I want to upgrade my app to version 1.11 and the biggest problem is the removal of ObjectController. It would be very helpfull for me to have warnings on “You attempted to access […] but object proxying is deprecated”, but not “Ember.ObjectController is deprecated, please use Ember.Controller…”.

Is this possible?

The reason for that is that I want to have ObjectController, so nothing breaks and just repair the proxying.

p.s. Is it also possible to hook to some deprecations? So when certain one is occurring, i can for example trigger some tracker and log it on server?

I would like to know how to disable warnings, aside from managing a fork of Ember, cause I’ve tried that.

  • The best way is to fix what they are warning you about. :smiley:
  • @pangratz has submitted an RFC (that I believe @mixonic has also reviewed and helped with) to make a public log level API, please check that out: emberjs/rfcs#65.
  • If you need to be able to silence warnings and deprecations immediately, you can conditionally override the Ember.deprecate and Ember.warn methods.
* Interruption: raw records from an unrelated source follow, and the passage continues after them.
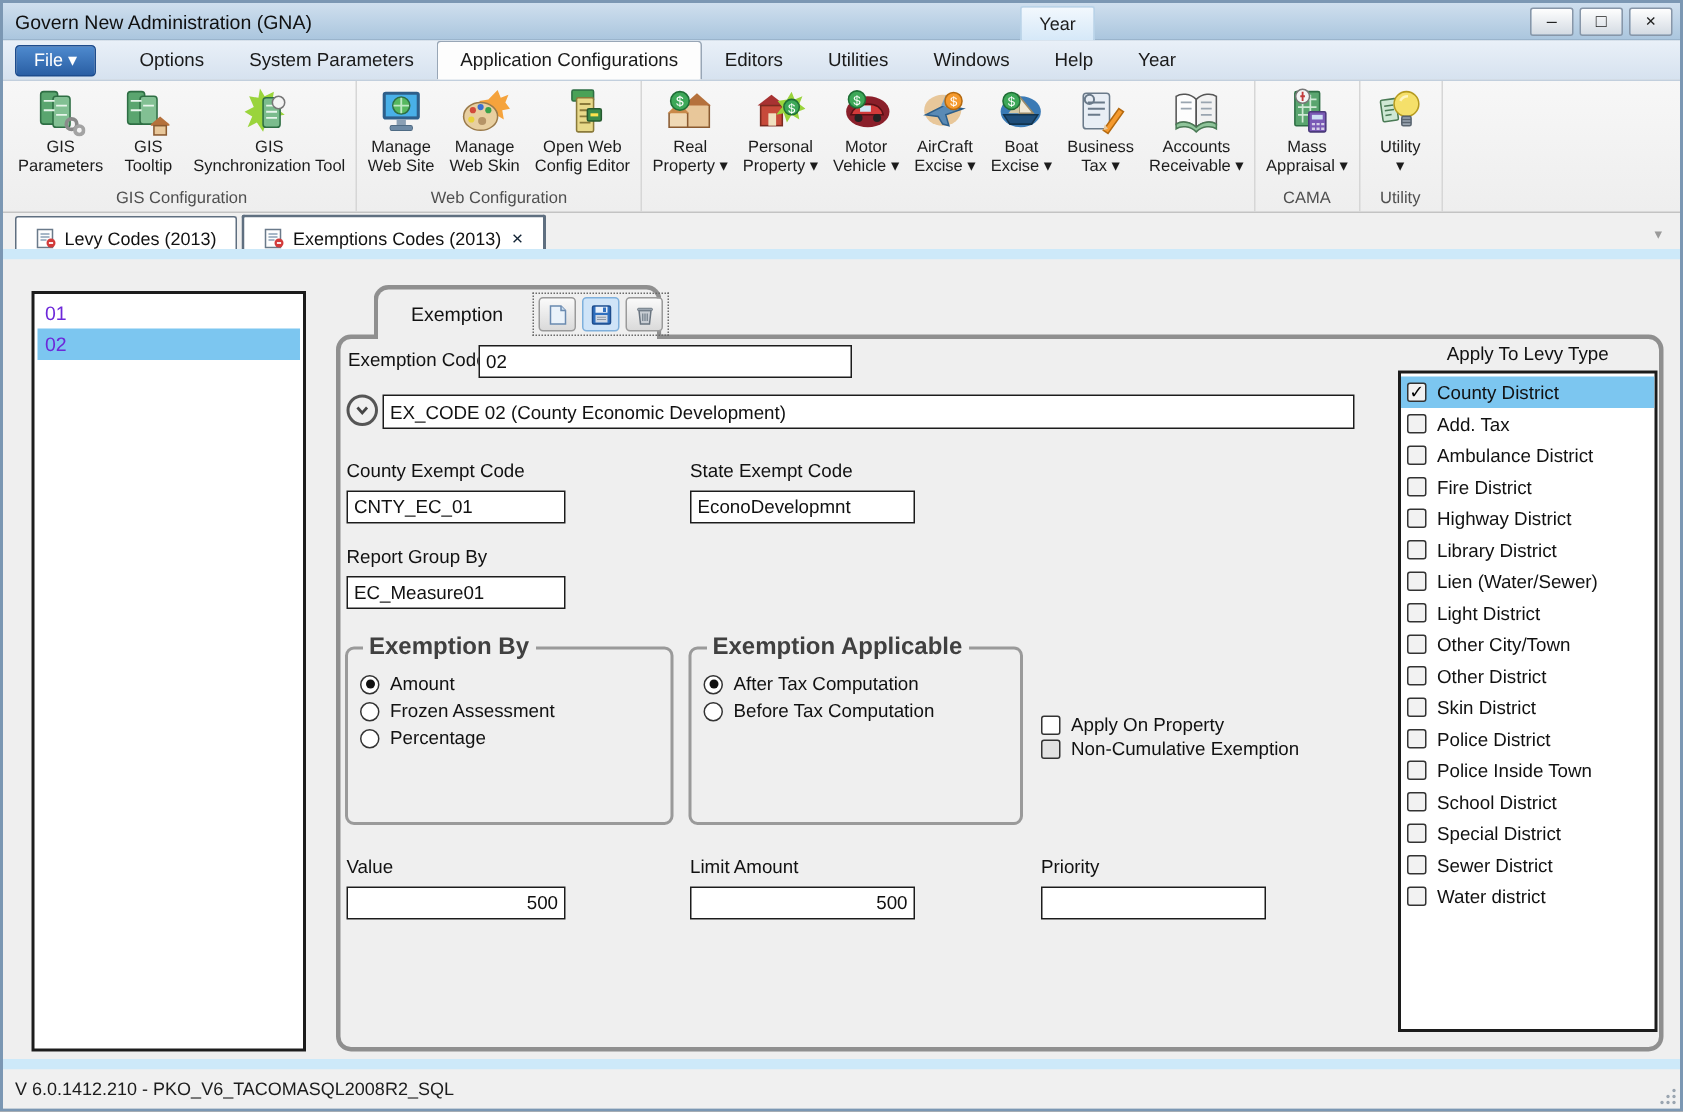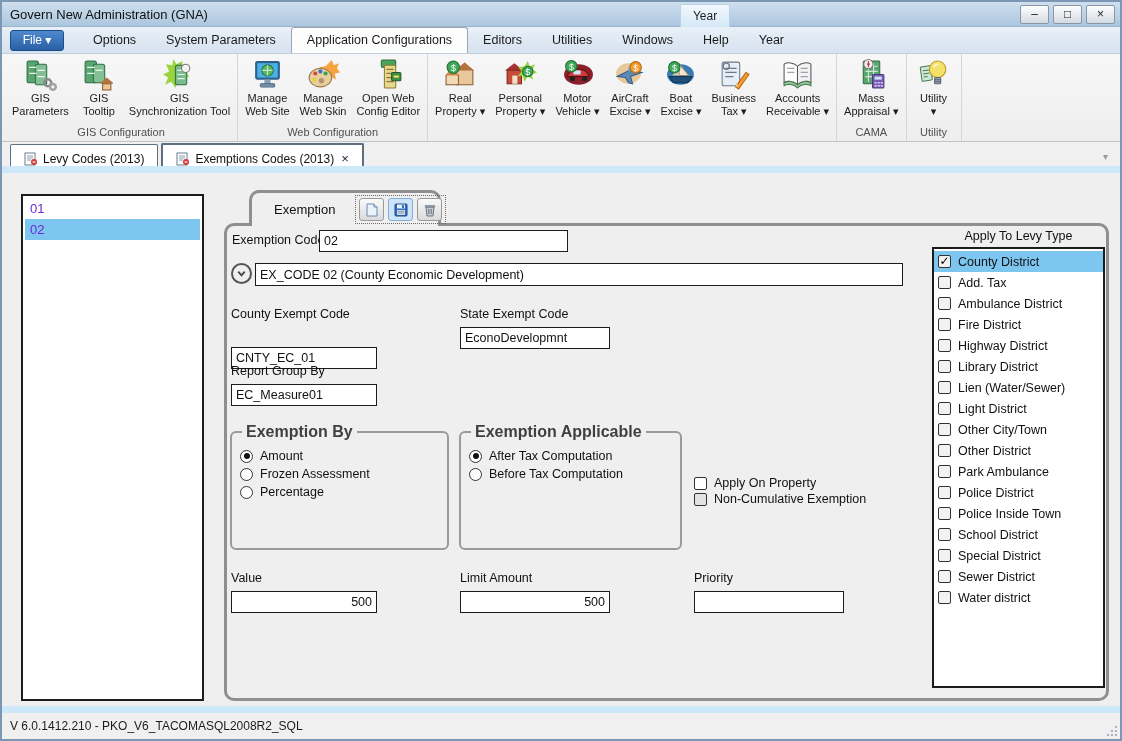--- a/index.html
+++ b/index.html
@@ -450,21 +450,21 @@
     <input class="tb" style="left: 317px; top: 57px; width: 249px;" value="02">
 
     <div class="expander">
       <svg width="11" height="11" viewBox="0 0 12 12">
           <path d="M2.5 4l3.5 4 3.5-4" fill="none" stroke="#444" stroke-width="2"></path>
         </svg>
     </div>
     <input class="tb" style="left: 253px; top: 90px; width: 648px; height: 23px;" value="EX_CODE 02 (County Economic Development)">
 
     <span class="fld-label" style="left:229px; top:134px;">County Exempt Code</span>
-    <input class="tb" style="left: 229px; top: 154px; width: 146px; margin-top: 20px;" value="CNTY_EC_01">
+    <input class="tb" style="left: 229px; top: 154px; width: 146px;" value="CNTY_EC_01">
 
     <span class="fld-label" style="left:458px; top:134px;">State Exempt Code</span>
     <input class="tb" style="left: 458px; top: 154px; width: 150px;" value="EconoDevelopmnt">
 
     <span class="fld-label" style="left:229px; top:191px;">Report Group By</span>
     <input class="tb" style="left: 229px; top: 211px; width: 146px;" value="EC_Measure01">
 
     <fieldset class="grp" style="left:228px; top:250px; width:219px; height:127px;">
       <legend>Exemption By</legend>
       <div>
@@ -552,21 +552,21 @@
         <div class="levy-item">
         <span class="cb"></span>
         <span>Other City/Town</span>
       </div>
         <div class="levy-item">
         <span class="cb"></span>
         <span>Other District</span>
       </div>
         <div class="levy-item">
         <span class="cb"></span>
-        <span>Park Ambulance</span>
+        <span>Skin District</span>
       </div>
         <div class="levy-item">
         <span class="cb"></span>
         <span>Police District</span>
       </div>
         <div class="levy-item">
         <span class="cb"></span>
         <span>Police Inside Town</span>
       </div>
         <div class="levy-item">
For example, while running your tests (or just running the app but without tests) you might add something like the following to tests/test-helper.js:
import Ember from 'ember';

Ember.deprecate = function() { };
Ember.warn = function() { };
1 Like

I’ve asked the question because I want to fix the deprecations. :slight_smile: Problem is that (if I see correctly) this RFC you are talking about is for the master branch so I don’t know if it’s possible to use in Ember 1.11…
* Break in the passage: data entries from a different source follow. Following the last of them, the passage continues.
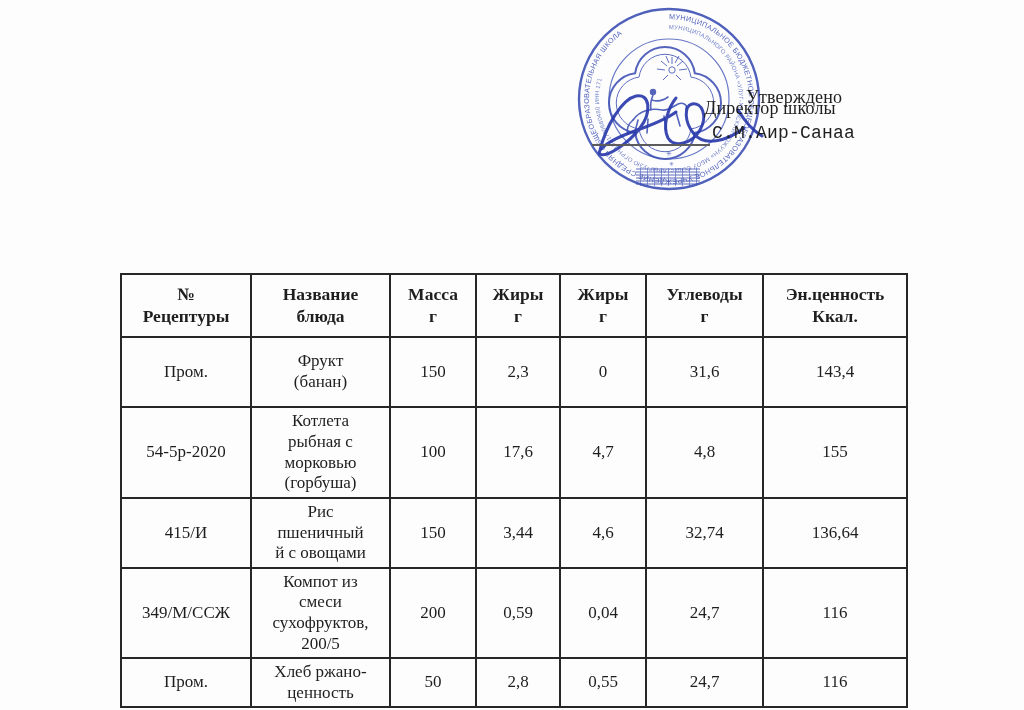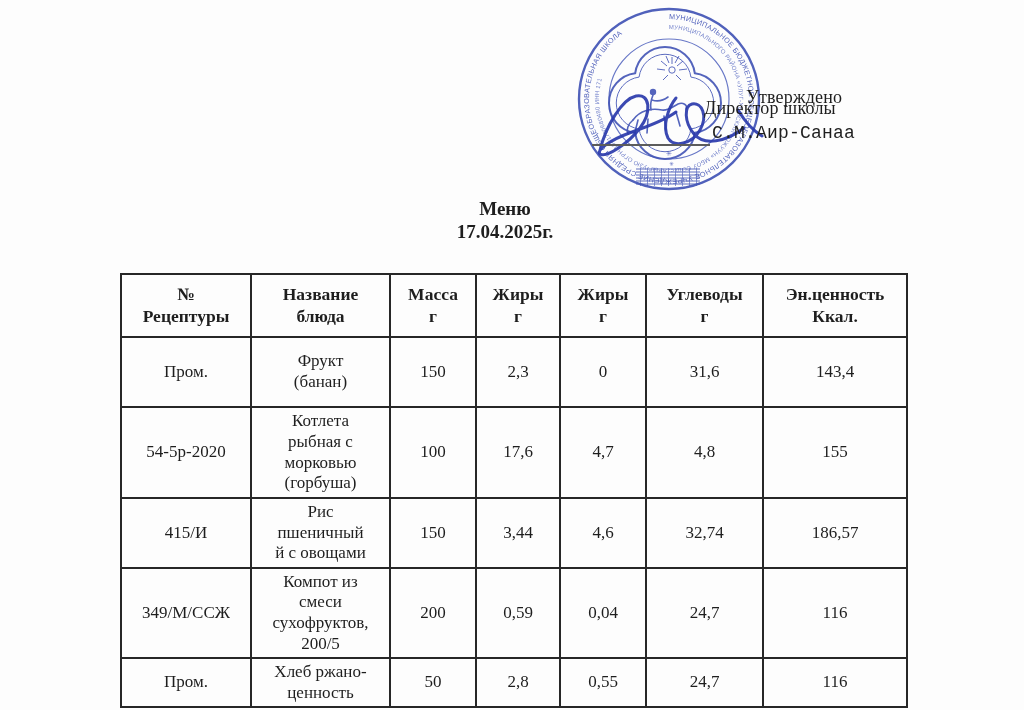--- a/index.html
+++ b/index.html
@@ -124,24 +124,20 @@
         <path d="M 738 110 C 744 120 752 130 762 136"></path>
       </g>
     </svg>
   </div>
 
   <div class="approval-line approved">Утверждено</div>
   <div class="approval-line director">Директор школы</div>
   <div class="approval-line director-name">С.М.Аир-Санаа</div>
   <div class="sign-underline"></div>
 
-  <div class="doc-title">
-    <div>Меню</div>
-    <div>17.04.2025г.</div>
-  </div>
 
   <table class="menu-table">
     <colgroup>
       <col style="width:130px">
         <col style="width:139px">
         <col style="width:86px">
       <col style="width:84px">
         <col style="width:86px">
         <col style="width:117px">
       <col style="width:144px">
@@ -189,21 +185,21 @@
         </tr>
         <tr>
           <td>415/И</td>
           <td>Рис
 пшеничный
 й с овощами</td>
           <td>150</td>
           <td>3,44</td>
           <td>4,6</td>
           <td>32,74</td>
-          <td>186,57</td>
+          <td>136,64</td>
         </tr>
         <tr>
           <td>349/М/ССЖ</td>
           <td>Компот из
 смеси
 сухофруктов,
 200/5</td>
           <td>200</td>
           <td>0,59</td>
           <td>0,04</td>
I think this way would be good for many teams, when upgrading from 1.10 to 1.11:

  • fixing all references to model without ‘model’ keyword
  • at the same time leaving ObjectController, so nothing breaks (this causes unwanted obvious deprecation logs)
  • eventually hook some api calls to all other deprecation logs
  • after two weeks of work and testing, we are sure that there are no bad references to the model (no more logs from step above), we just replace all ObjectController with Controller everywhere in the app

p.s. so yeah, maybe replacing Ember.deprecate method, filtering the message text and, if passed, forwarding to the original method, is the best option…
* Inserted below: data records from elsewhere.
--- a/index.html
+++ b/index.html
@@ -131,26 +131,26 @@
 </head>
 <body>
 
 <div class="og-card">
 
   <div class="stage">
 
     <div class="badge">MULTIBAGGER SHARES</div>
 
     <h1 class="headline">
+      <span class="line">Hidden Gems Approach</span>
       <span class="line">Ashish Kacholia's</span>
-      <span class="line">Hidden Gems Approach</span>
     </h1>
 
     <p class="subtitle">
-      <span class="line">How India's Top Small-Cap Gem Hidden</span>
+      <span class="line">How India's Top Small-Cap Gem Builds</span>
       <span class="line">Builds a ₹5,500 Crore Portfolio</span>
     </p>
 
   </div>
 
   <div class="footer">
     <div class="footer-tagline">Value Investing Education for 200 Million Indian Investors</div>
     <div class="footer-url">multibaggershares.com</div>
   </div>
@rwjblue I recall there used to be hooks for dev only code I forget what happened to those, I used to have helpers for inspecting views and things like that. Seems like it would be cool to revive that dev plugin hook to easily redefine what deprecations you ignore during upgrade work. It’s been so noisy sometimes the deprecation just get in the way of development work.

Yeah, I definitely understand your point. I intend to use the RFC that I linked above to make it trivial for an Ember CLI app to use RAISE_ON_DEPRECATE for any/all new deprecations but allow (or silence) ones that are still being worked on by a dev team. This both makes your console easier to look at, and gives you a concrete list of the “chores” that the team needs to cleanup over time.

Please review and chime in on that RFC…

I really like the RFC for configuring log level and silencing deprecations. https://github.com/emberjs/rfcs/pull/65 hope it gets traction.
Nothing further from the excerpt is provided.